▶ [WORK TASK]: In the listing that follows, the range to quote begins at the line that has "[165,146,275,163] 1.602 Visualizações" and ends after the line that has "[165,235,275,252] 1.003 Visualizações"; quote it verbatim and add nothing.

▶ [INPUT MATERIAL]:
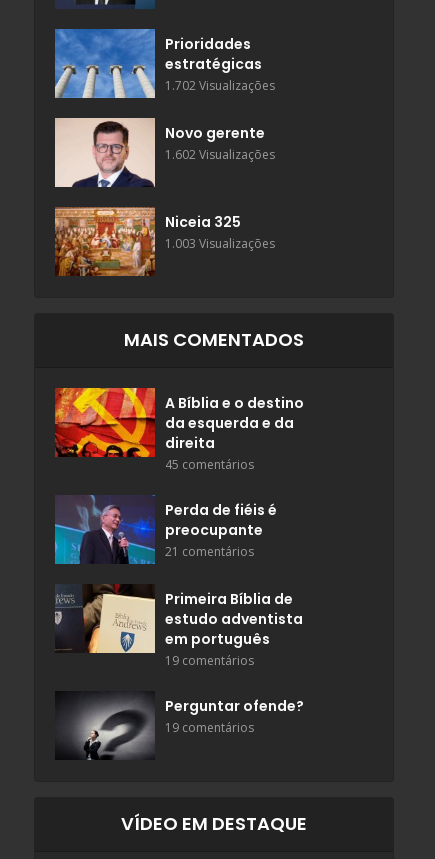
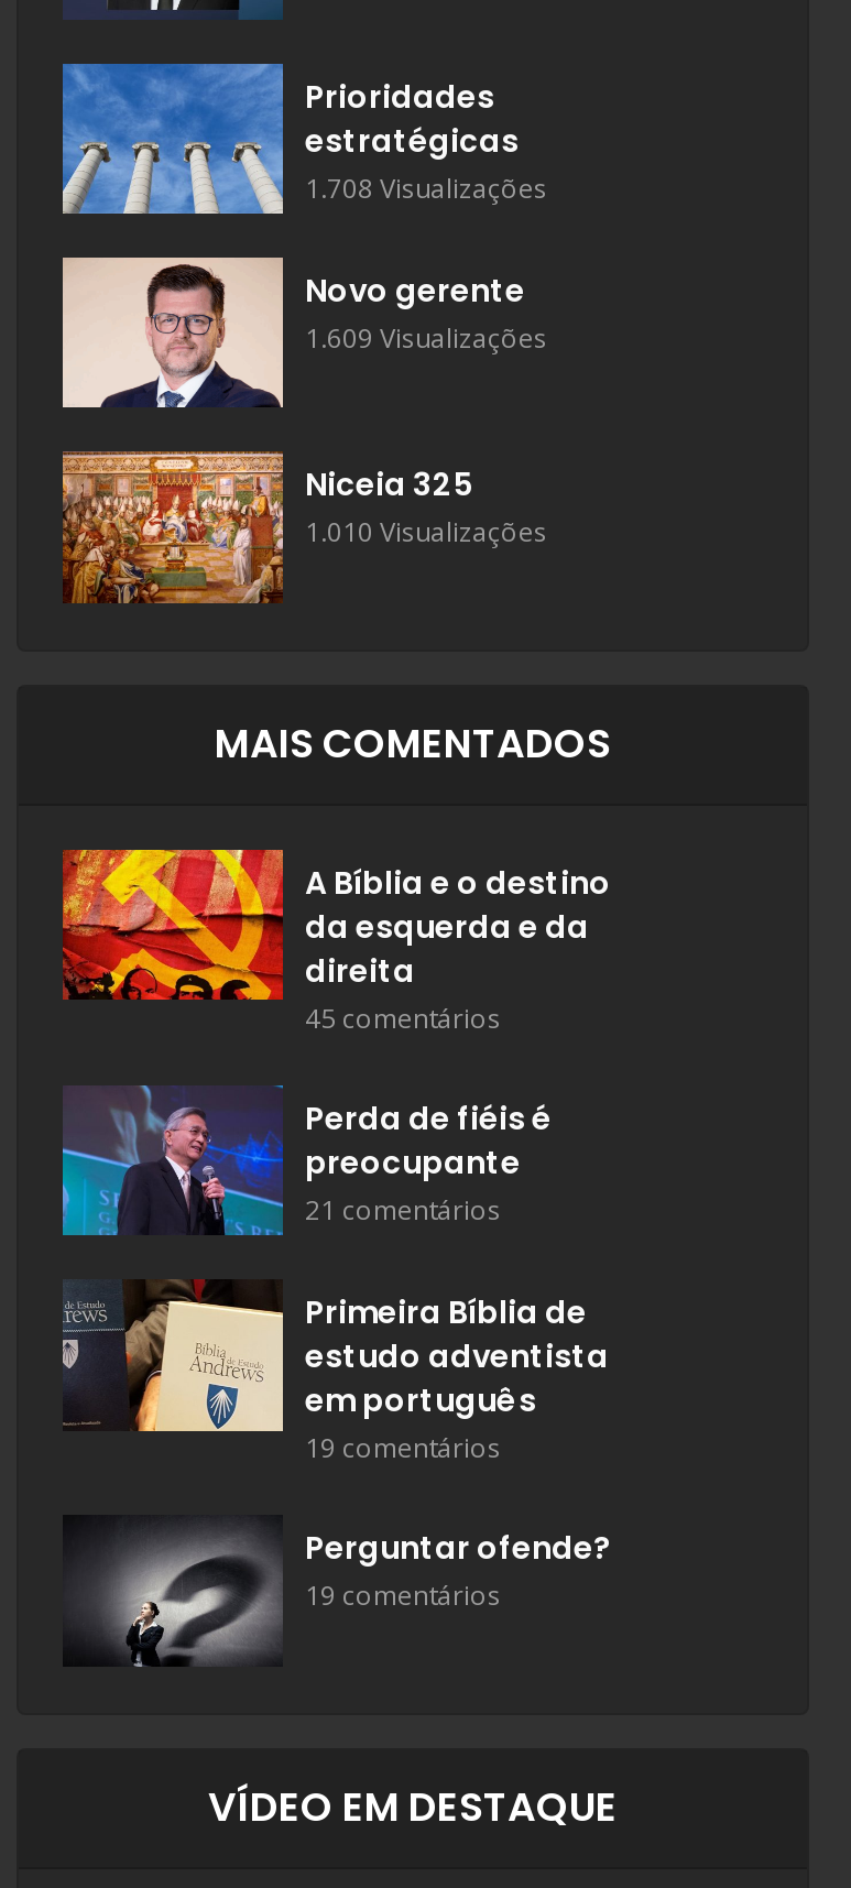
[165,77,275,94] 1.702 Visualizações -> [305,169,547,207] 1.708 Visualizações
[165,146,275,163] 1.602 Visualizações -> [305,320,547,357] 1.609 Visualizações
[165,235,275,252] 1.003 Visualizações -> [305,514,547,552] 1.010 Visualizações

--

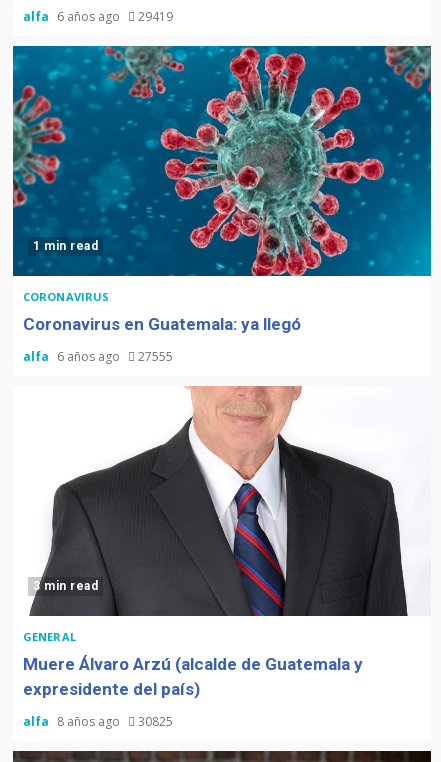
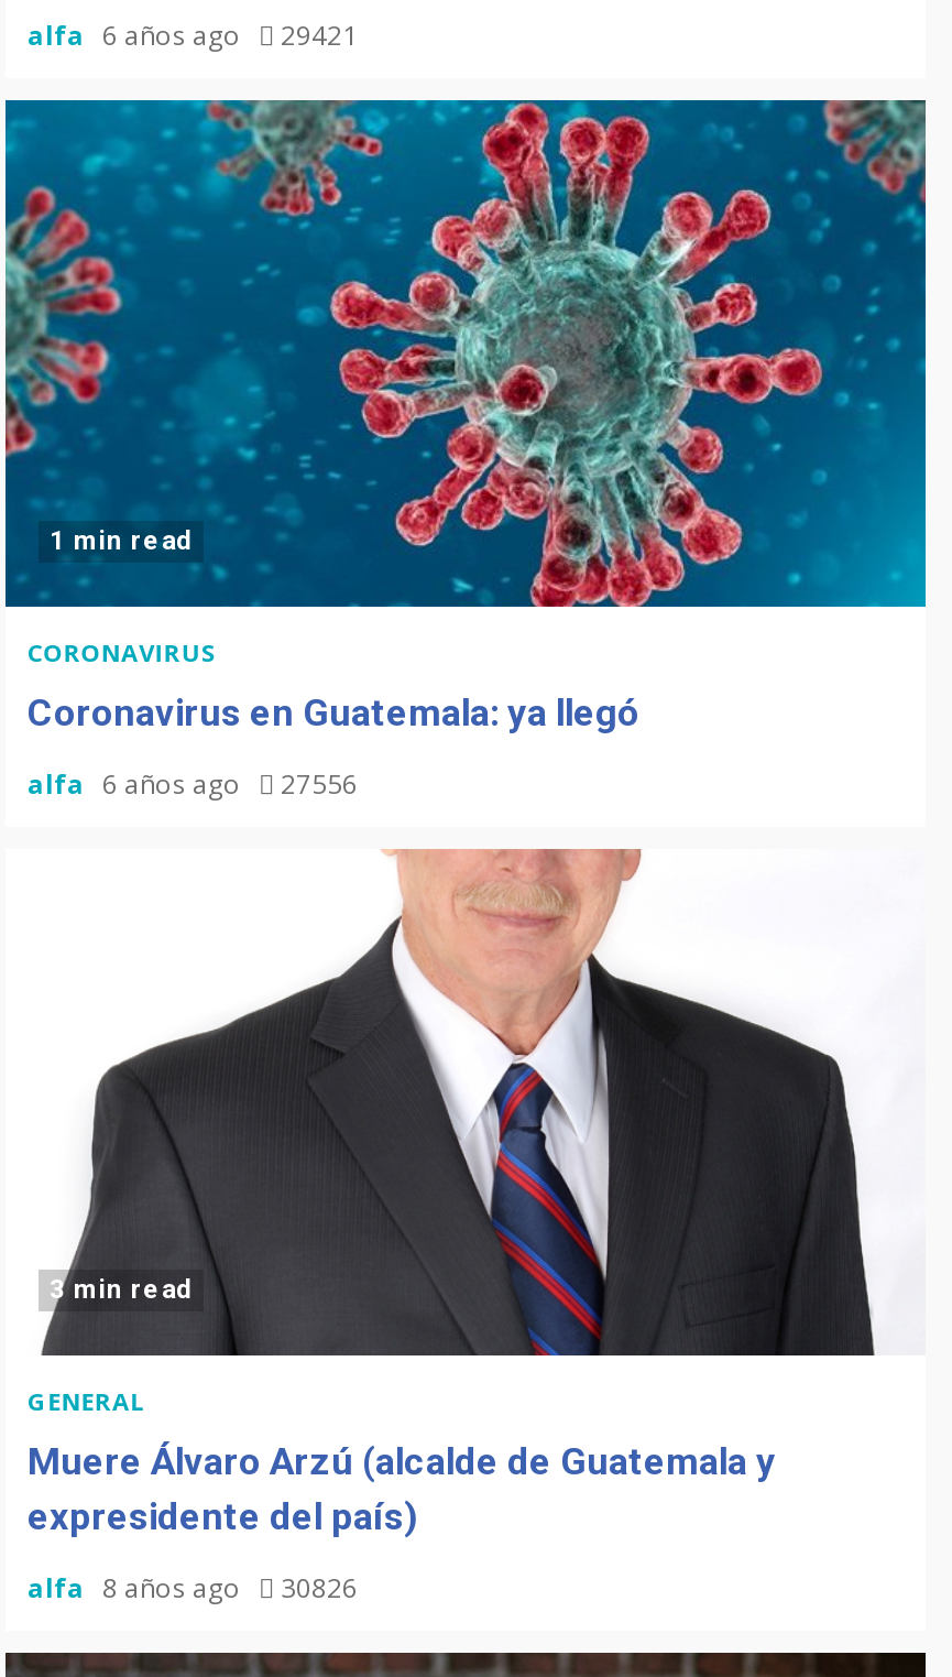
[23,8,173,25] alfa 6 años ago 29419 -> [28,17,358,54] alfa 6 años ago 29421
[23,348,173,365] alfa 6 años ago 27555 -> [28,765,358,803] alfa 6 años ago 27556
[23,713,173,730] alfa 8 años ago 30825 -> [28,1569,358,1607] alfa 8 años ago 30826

▶ [ANSWER TO THIS EXERCISE]:
[165,146,275,163] 1.602 Visualizações -> [305,320,547,357] 1.609 Visualizações
[165,235,275,252] 1.003 Visualizações -> [305,514,547,552] 1.010 Visualizações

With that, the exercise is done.